Task directions
Each line of the records that includes "rivolte" should be found and copied.

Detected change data
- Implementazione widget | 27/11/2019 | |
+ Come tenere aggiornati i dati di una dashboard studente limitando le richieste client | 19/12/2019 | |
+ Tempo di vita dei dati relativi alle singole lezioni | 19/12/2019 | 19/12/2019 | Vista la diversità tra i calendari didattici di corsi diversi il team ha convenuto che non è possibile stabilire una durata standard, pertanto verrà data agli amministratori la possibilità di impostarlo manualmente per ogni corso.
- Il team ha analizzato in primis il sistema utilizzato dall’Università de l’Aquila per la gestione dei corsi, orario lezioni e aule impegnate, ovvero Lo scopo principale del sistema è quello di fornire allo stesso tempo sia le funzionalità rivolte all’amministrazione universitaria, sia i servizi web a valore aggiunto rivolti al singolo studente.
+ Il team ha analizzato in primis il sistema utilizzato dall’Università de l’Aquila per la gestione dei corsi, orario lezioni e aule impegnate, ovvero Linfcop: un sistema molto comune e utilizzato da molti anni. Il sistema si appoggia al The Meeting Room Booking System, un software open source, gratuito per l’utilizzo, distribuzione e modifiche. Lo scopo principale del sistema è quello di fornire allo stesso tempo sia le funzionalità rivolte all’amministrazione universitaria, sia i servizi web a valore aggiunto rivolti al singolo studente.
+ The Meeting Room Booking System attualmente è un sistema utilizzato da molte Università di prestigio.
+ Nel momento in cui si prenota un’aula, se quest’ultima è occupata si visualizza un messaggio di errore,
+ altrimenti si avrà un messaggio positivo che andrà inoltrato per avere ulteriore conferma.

Task output
- Il team ha analizzato in primis il sistema utilizzato dall’Università de l’Aquila per la gestione dei corsi, orario lezioni e aule impegnate, ovvero Lo scopo principale del sistema è quello di fornire allo stesso tempo sia le funzionalità rivolte all’amministrazione universitaria, sia i servizi web a valore aggiunto rivolti al singolo studente.
+ Il team ha analizzato in primis il sistema utilizzato dall’Università de l’Aquila per la gestione dei corsi, orario lezioni e aule impegnate, ovvero Linfcop: un sistema molto comune e utilizzato da molti anni. Il sistema si appoggia al The Meeting Room Booking System, un software open source, gratuito per l’utilizzo, distribuzione e modifiche. Lo scopo principale del sistema è quello di fornire allo stesso tempo sia le funzionalità rivolte all’amministrazione universitaria, sia i servizi web a valore aggiunto rivolti al singolo studente.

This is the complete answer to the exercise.